A mesma conclusão, todavia, não socorre aos dirigentes partidários, que, na hipótese de terem concorrido para os ilícitos, podem ter comprometidas suas respectivas capacidades eleitorais passivas, com a decretação da inelegibilidade. Nesse contexto, perquirir acerca de terem os responsáveis partidários agido ou não com abuso do poder que lhes fora outorgado pelas respectivas siglas demanda a análise do mérito, a partir das provas nos autos produzidas.
Isso posto, acolho em parte a preliminar, para reconhecer apenas a ilegitimidade passiva ad causam dos partidos PODE, PSD e PSL. Rememoro que deixei de analisar preteritamente a questão ora decidida a fim de garantir o exercício do contraditório e da ampla defesa de forma mais abrangente possível.
Inadequação da via eleita, sustentada por todos os requeridos à exceção de Celso Luiz Guzzo, Eva Carolina Soares Araújo e Faraildes Alves de Oliveira de Almeida.

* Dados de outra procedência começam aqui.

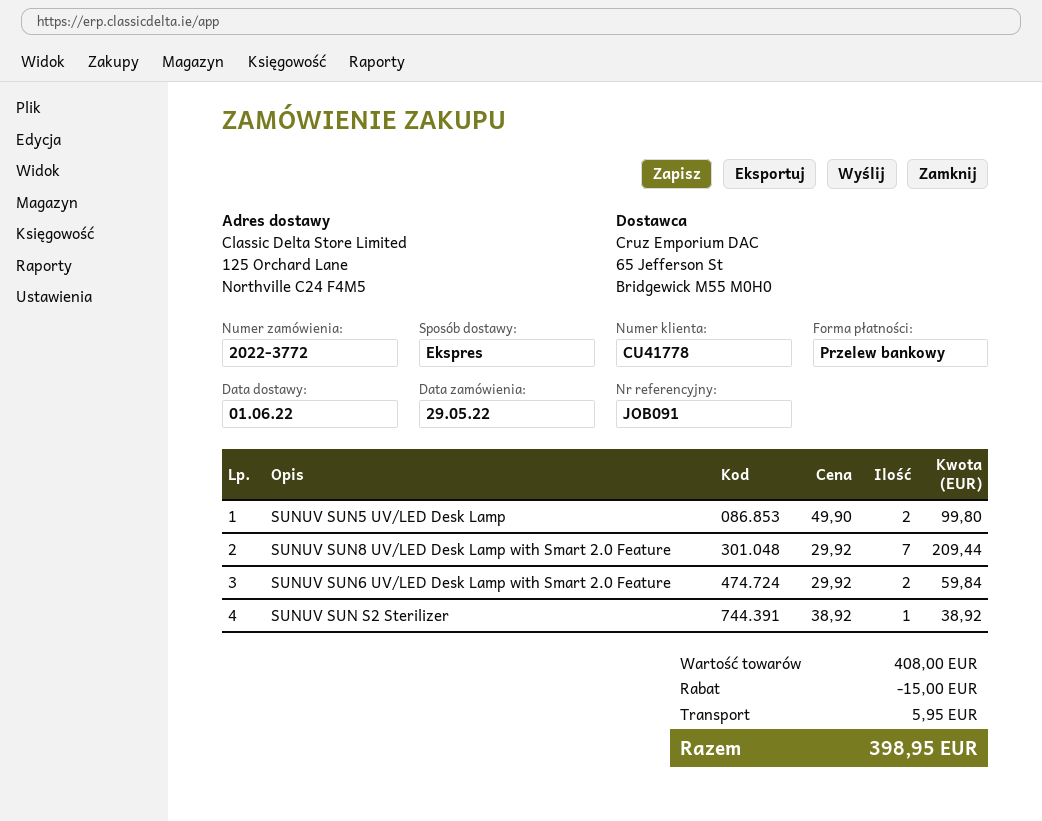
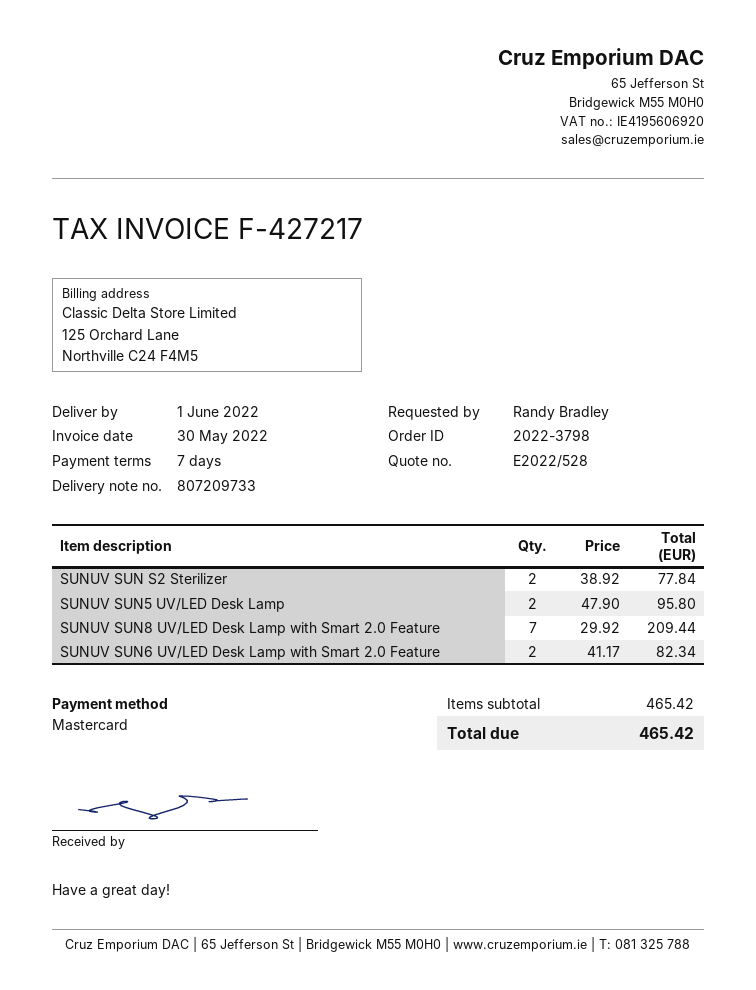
order number: 2022-3772 -> 2022-3798
payment method: bank transfer -> Mastercard
SUNUV SUN5 UV/LED Desk Lamp: 2 x 49.90 = 99.80 -> 2 x 47.90 = 95.80
SUNUV SUN6 UV/LED Desk Lamp with Smart 2.0 Feature: 2 x 29.92 = 59.84 -> 2 x 41.17 = 82.34
SUNUV SUN S2 Sterilizer: 1 x 38.92 = 38.92 -> 2 x 38.92 = 77.84
subtotal: 408.00 -> 465.42
discount: 15.00 -> none
shipping: 5.95 -> none
total: 398.95 -> 465.42

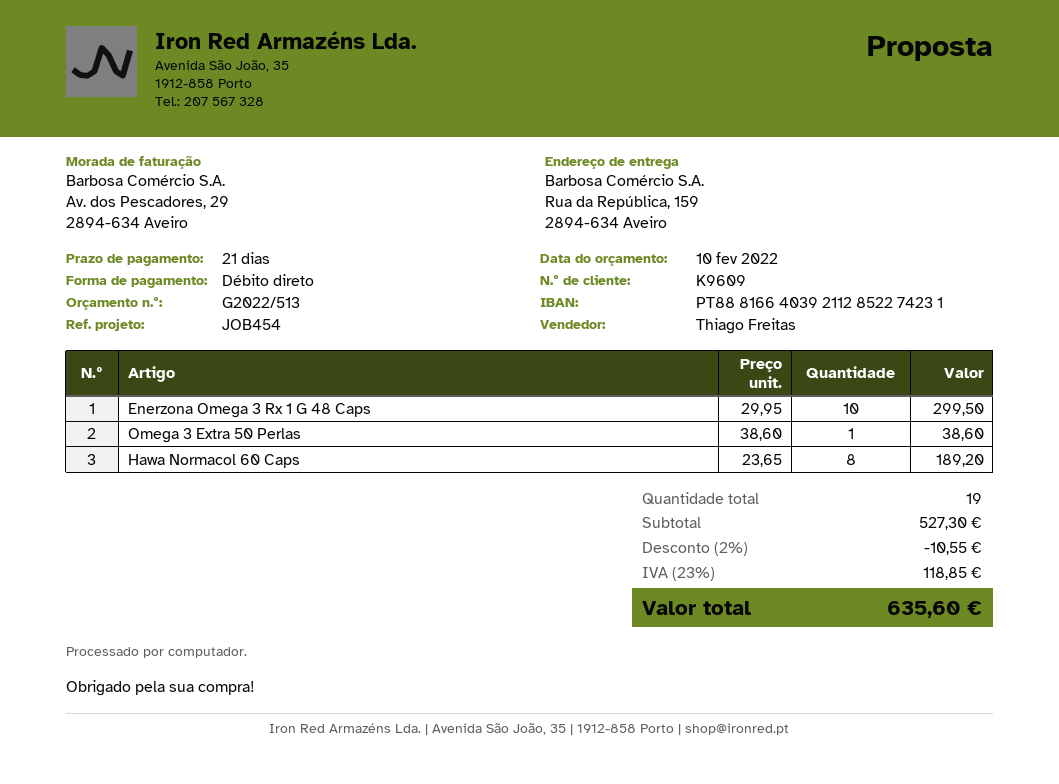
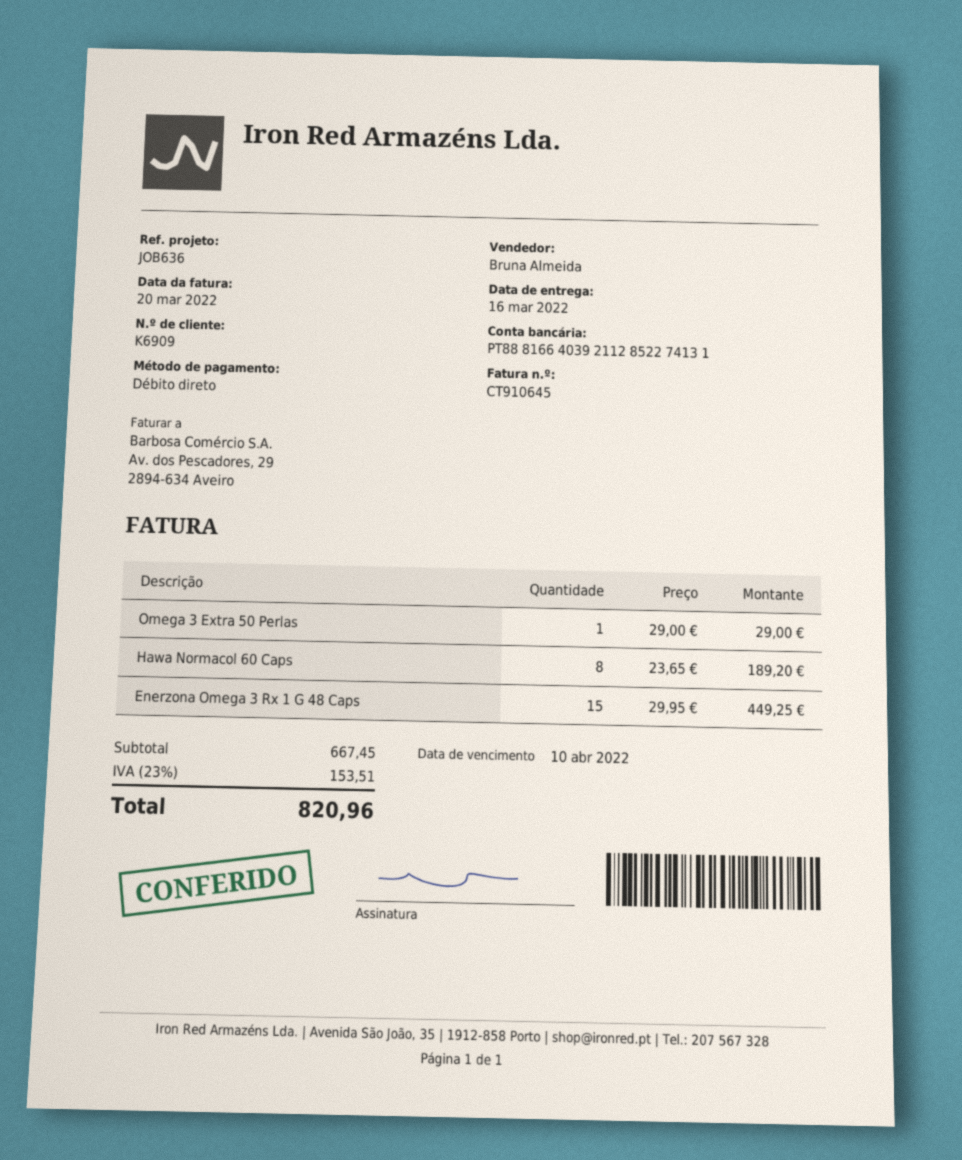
customer number: K9609 -> K6909
reference: JOB454 -> JOB636
sales rep: Thiago Freitas -> Bruna Almeida
bank account: PT88816640392112852274231 -> PT88816640392112852274131
Enerzona Omega 3 Rx 1 G 48 Caps: 10 x 29.95 = 299.50 -> 15 x 29.95 = 449.25
Omega 3 Extra 50 Perlas: 1 x 38.60 = 38.60 -> 1 x 29.00 = 29.00
subtotal: 527.30 -> 667.45
discount: 2% = 10.55 -> none
tax: 23% = 118.85 -> 23% = 153.51
total: 635.60 -> 820.96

Advogam os defendentes a tese de que as ações destinadas ao enfretamento do abuso de poder político/econômico, como a presente, não se prestariam à desconstituição do Demonstrativo de Regularidade dos Atos Partidários (DRAP), por meio do qual atesta-se a aptidão de determinado partido ou, no caso de eleição majoritária, coligação, para participação em determinado prélio eleitoral.
Equivocadas as premissas lançadas pela defesa, posto que a AIJE e a AIME prestam-se sim à apuração de fraude que possa afetar o processo eleitoral, como no caso da burla da norma que impõe o mínimo de trinta por cento das vagas a candidaturas de um dos gêneros, impondo, em sentido contrário, que o gênero majoritário nunca ultrapasse setenta por cento.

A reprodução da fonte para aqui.